Experts call for test and trace to be more robust before restrictions are fully lifted.
01 June 2020 , Katie Coyne

Updated 4 June 2020

Public health experts have called on the government to delay the full implementation of phase 2 measures designed to ease lockdown.

The Association of Directors of Public Health (ADPH) warned that the test and trace programme is “far from being the robust operation” that is now “urgently required as a safeguard to easing restrictions”.

ADPH wants assurances that the test and trace system will be able to cope before easing restrictions, and has argued previously that an effective system is “vital” to keeping R consistently below one. It warned the R rate can go above 1 in a very short space of time and once it does it can take months to bring back down. ADPH has set out a statement of principles to outline what needs to be in place.

These comments were made in the ADPH presidential blog, published yesterday evening, just before the phase 2 easings started.

ADPH president Jeanelle de Gruchy said directors of public health are increasingly concerned the government is misjudging the situation and “lifting too many restrictions, too quickly”.

Gruchy said in the blog: “We are at a critical moment.
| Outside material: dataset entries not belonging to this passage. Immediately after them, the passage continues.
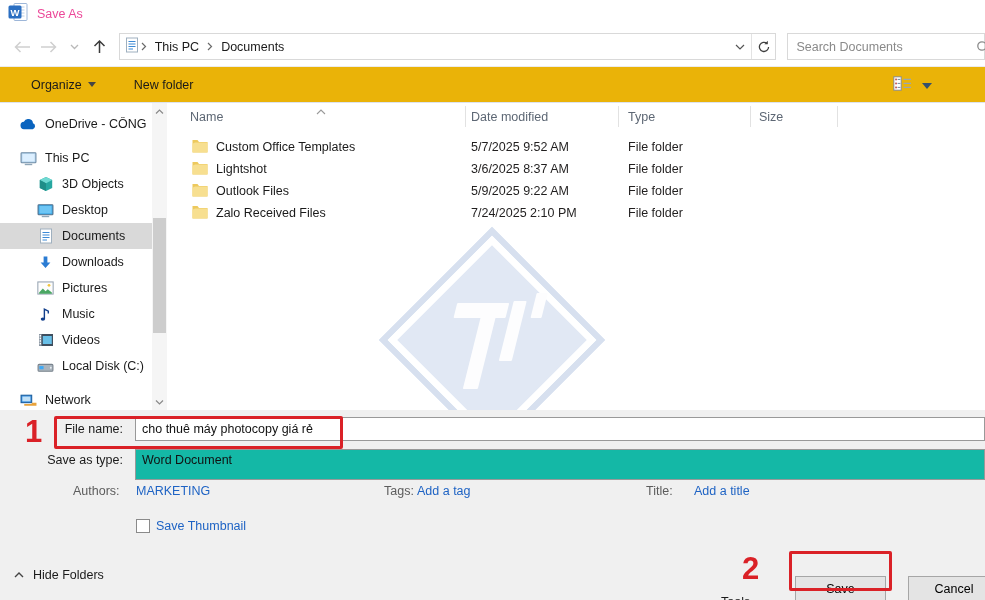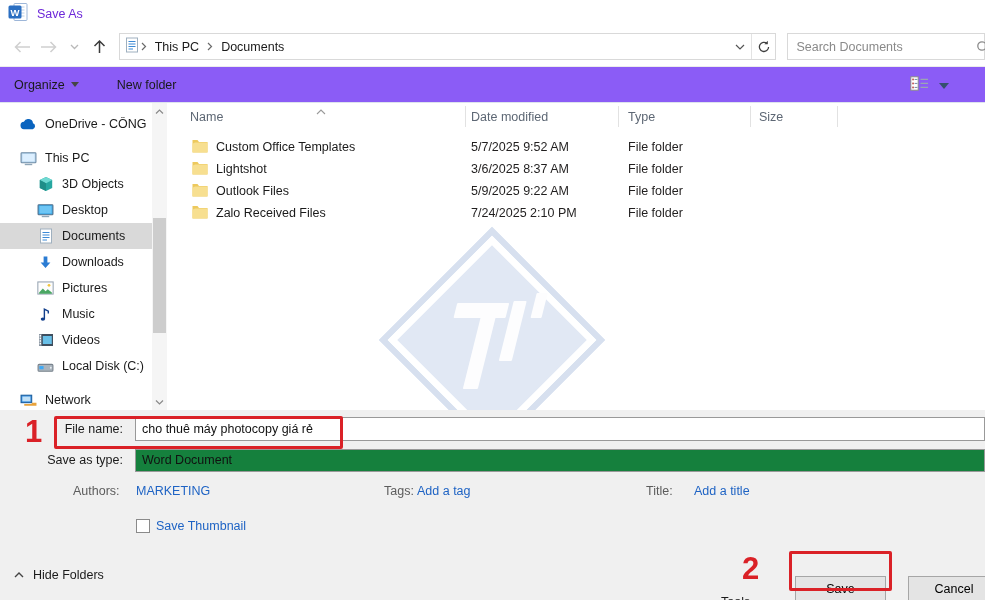--- a/index.html
+++ b/index.html
@@ -9,7 +9,7 @@
 
   
   .titlebar { height:27px; display:flex; align-items:center; gap:9px; padding-left:8px; }
-  .title-text { color:#6d28d9; }
+  .title-text { color:#ec4899; }
 
   
   .navrow { height:39px; display:flex; align-items:center; padding-left:10px; }

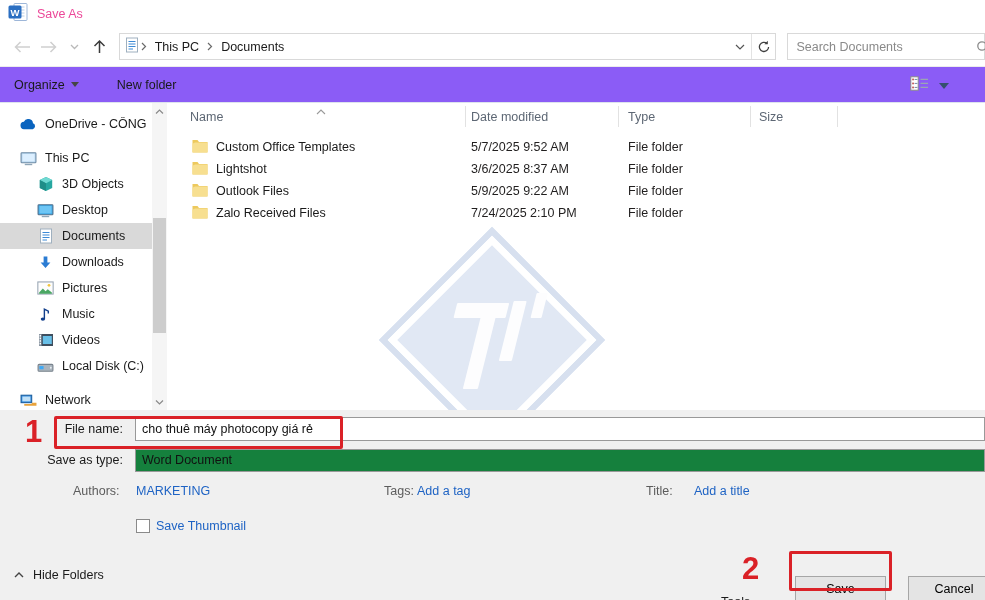--- a/index.html
+++ b/index.html
@@ -26,7 +26,7 @@
   .search-glass { position:absolute; right:-7px; top:6px; }
 
   
-  .toolrow { height:37px; background:#8b5cf6; border-top:1px solid #ececec; border-bottom:1px solid #dde3ee; display:flex; align-items:center; padding:0 8px; }
+  .toolrow { height:37px; background:#eab308; border-top:1px solid #ececec; border-bottom:1px solid #dde3ee; display:flex; align-items:center; padding:0 25px; }
   .toolbtn { display:flex; align-items:center; gap:6px; padding:0 6px; height:26px; }
   .toolbtn + .toolbtn { margin-left:26px; }
   .tool-right { margin-left:auto; display:flex; align-items:center; gap:10px; padding-right:28px; }

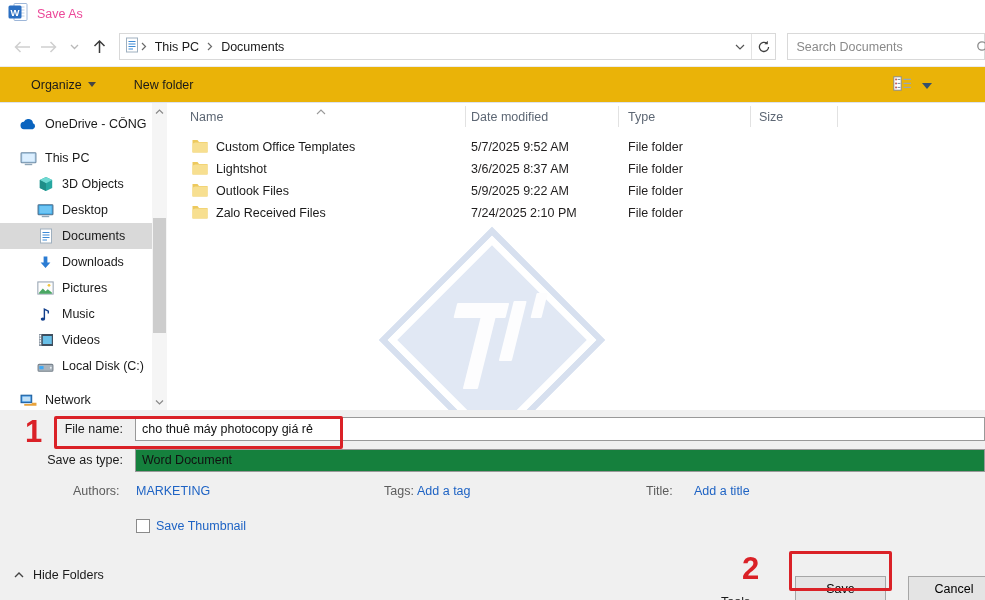--- a/index.html
+++ b/index.html
@@ -78,7 +78,7 @@
   .fn-label { position:absolute; left:0; top:7px; width:130px; height:24px; line-height:24px; text-align:right; padding-right:7px; }
   .fn-input { position:absolute; left:135px; top:7px; width:850px; height:24px; border:1px solid #999; background:#fff; padding:0 6px; font-family:"Liberation Sans",sans-serif; font-size:12.5px; color:#111; outline:none; }
   .st-label { position:absolute; left:0; top:39px; width:130px; height:23px; line-height:23px; text-align:right; padding-right:7px; }
-  .st-combo { position:absolute; left:135px; top:39px; width:850px; height:23px; border:1px solid #999; background:#15803d; line-height:21px; padding-left:6px; color:#111; }
+  .st-combo { position:absolute; left:135px; top:39px; width:850px; height:31px; border:1px solid #999; background:#14b8a6; line-height:21px; padding-left:6px; color:#111; }
   .meta { position:absolute; top:73px; height:16px; line-height:16px; }
   .meta-label { color:#5c5c5c; }
   .meta-link { color:var(--link,#1e63c4); }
We need to weigh up the balance of risks between easing restrictions, to enable more pupils to return to school, more businesses to open and more social connections to happen, with the risk of causing a resurgence of infections.”
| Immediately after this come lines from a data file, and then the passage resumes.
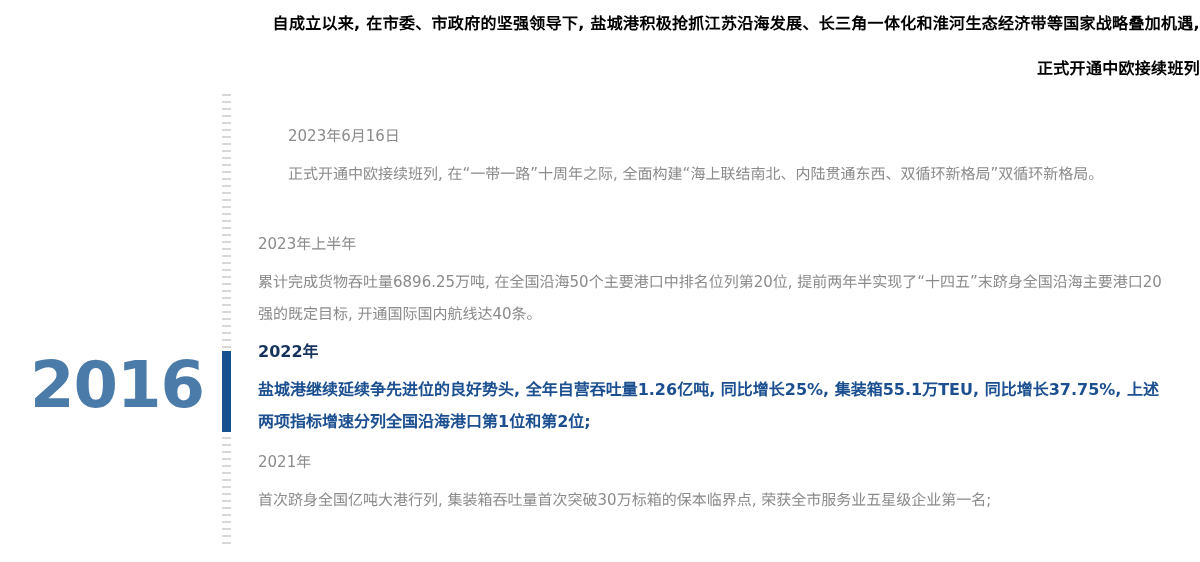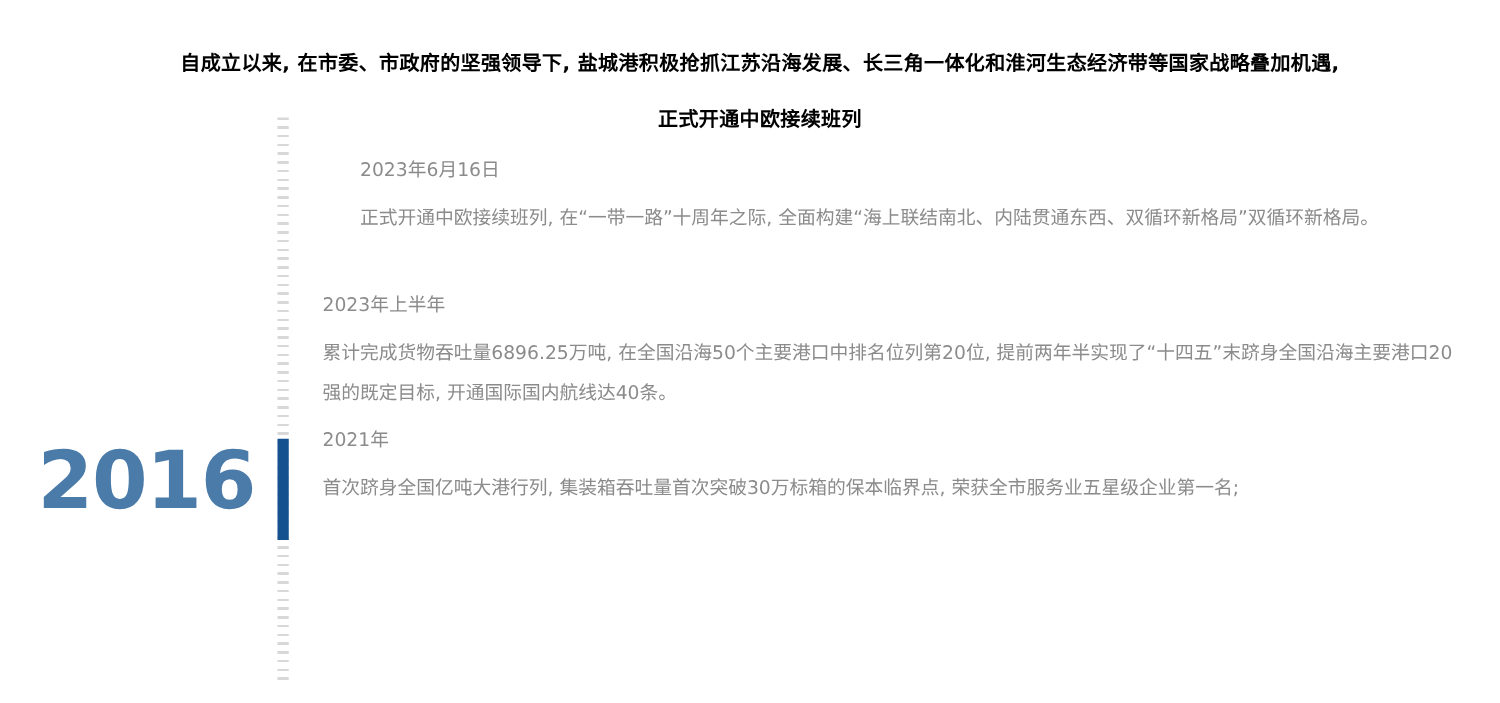--- a/index.html
+++ b/index.html
@@ -21,8 +21,8 @@
   }
   .header{
     position:absolute;
-    top:42px;left:0;width:100%;
-    text-align:center;
+    top:15px;left:0;width:100%;
+    text-align:right;
     color:var(--header-text);
     font-weight:bold;
     padding-left:16px;

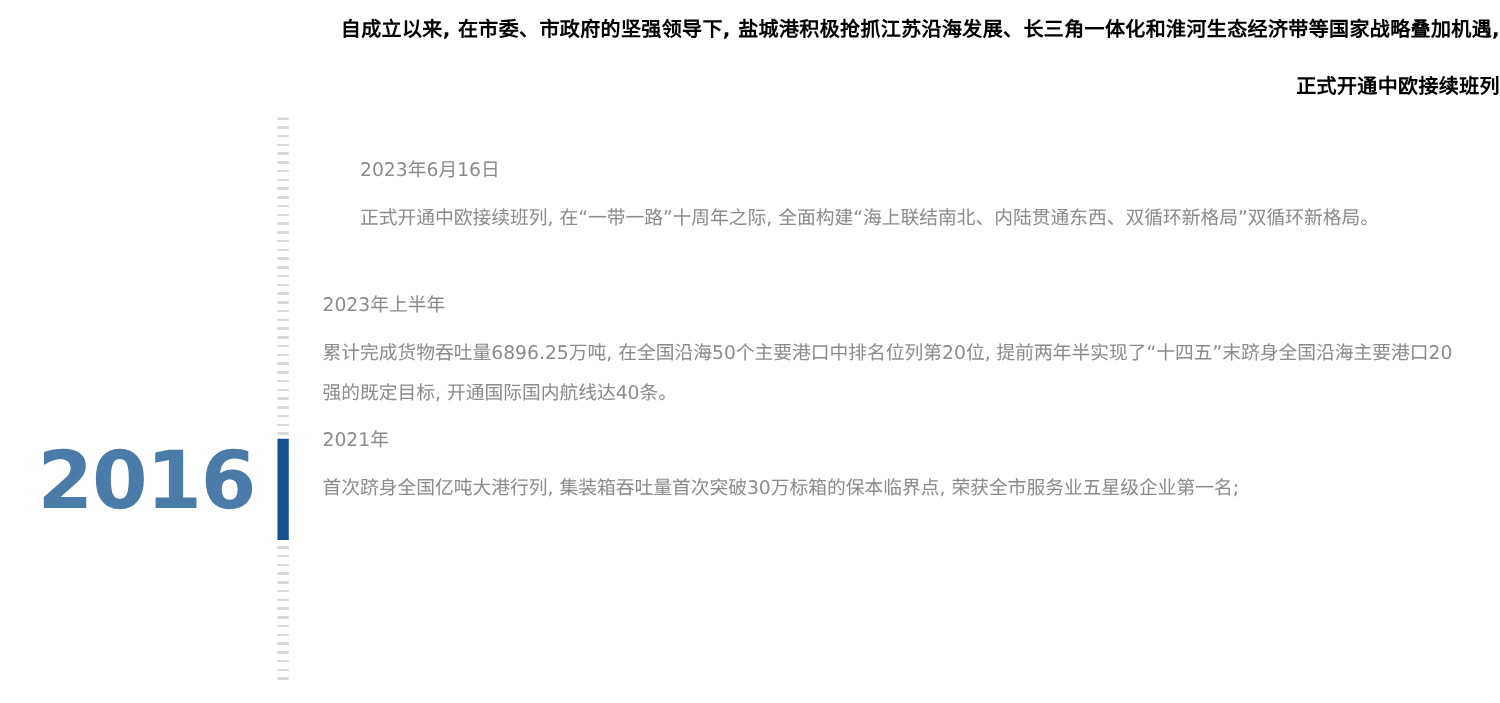--- a/index.html
+++ b/index.html
@@ -101,6 +101,10 @@
     <div class="entry-text">累计完成货物吞吐量6896.25万吨, 在全国沿海50个主要港口中排名位列第20位, 提前两年半实现了“十四五”末跻身全国沿海主要港口20强的既定目标, 开通国际国内航线达40条。</div>
   </div>
 
+  <div class="entry active">
+    <div class="entry-date">2022年</div>
+    <div class="entry-text">盐城港继续延续争先进位的良好势头, 全年自营吞吐量1.26亿吨, 同比增长25%, 集装箱55.1万TEU, 同比增长37.75%, 上述两项指标增速分列全国沿海港口第1位和第2位;</div>
+  </div>
 
   <div class="entry">
     <div class="entry-date">2021年</div>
Bus she warned: “The risk of a spike in cases and deaths – and of the social and economic impact if we have to return to stricter lockdown measures – cannot be overstated; this needs to be understood not only by the public but also by the government.”

Flagging concerning signs over the weekend that public adherence to social distancing is fatigued and waning, it urged for a renewed drive on hand washing, social distancing and self-isolating if symptomatic, positive for COVID-19, or a contact of someone who is.
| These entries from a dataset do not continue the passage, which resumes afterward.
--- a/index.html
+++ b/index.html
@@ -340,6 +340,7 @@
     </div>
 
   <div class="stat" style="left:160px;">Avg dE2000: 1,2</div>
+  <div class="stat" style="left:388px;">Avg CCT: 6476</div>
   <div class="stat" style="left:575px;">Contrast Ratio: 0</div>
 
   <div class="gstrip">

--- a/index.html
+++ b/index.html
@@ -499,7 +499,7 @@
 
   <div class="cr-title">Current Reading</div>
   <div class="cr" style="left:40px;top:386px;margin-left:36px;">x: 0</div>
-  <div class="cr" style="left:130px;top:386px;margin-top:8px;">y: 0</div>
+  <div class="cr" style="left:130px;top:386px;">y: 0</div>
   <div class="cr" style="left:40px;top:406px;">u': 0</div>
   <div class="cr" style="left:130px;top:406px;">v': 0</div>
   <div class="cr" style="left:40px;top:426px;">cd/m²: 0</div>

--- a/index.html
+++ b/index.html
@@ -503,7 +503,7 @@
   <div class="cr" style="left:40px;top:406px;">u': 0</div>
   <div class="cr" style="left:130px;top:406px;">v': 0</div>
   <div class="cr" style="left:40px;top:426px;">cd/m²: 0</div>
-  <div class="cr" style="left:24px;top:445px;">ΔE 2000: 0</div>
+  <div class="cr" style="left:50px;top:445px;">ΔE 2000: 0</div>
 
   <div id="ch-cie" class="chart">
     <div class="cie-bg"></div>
On PPE, ADPH said supply chains are stronger but meeting demand remains “an enormous challenge”, testing capacity has “undoubtedly increased” but it does not have confidence the system is effective in getting priority tests done and the results out swiftly enough.

ADPH said that COVID-19 is a new disease with evidence still emerging and much uncertainty. Before progressing easing of lockdown, further consideration of the ongoing trends in infection rates and the R level was needed to be sure of outcomes. The effects of easing measures only become visible two weeks later, so making multiple changes at the same time will make for an unclear picture of what’s going on.

Gruchy said now was the time for “steady leadership, careful preparation and measured steps”.

She added: “A second peak cannot be ruled out – whether it will overwhelm the NHS is an important question to ask. But perhaps the even bigger one is, do we really want the same number of deaths again? The scale to date represents an unimaginable tragedy and we must to everything possible to limit further loss of life.”

• CIEH supported ADPH's stance, adding that much of the decision-making around lockdown easing appears to have excluded the views of local authorities.

Debbie Wood, CIEH's director for membership and external affairs, said: "The most worrying pattern is the government’s approach to the role of local authorities, and the persistent over-centralisation – whether that be in the planning and design of the contact tracing programme, where local and regional expertise were sidelined, or producing guidance to businesses on safe reopening."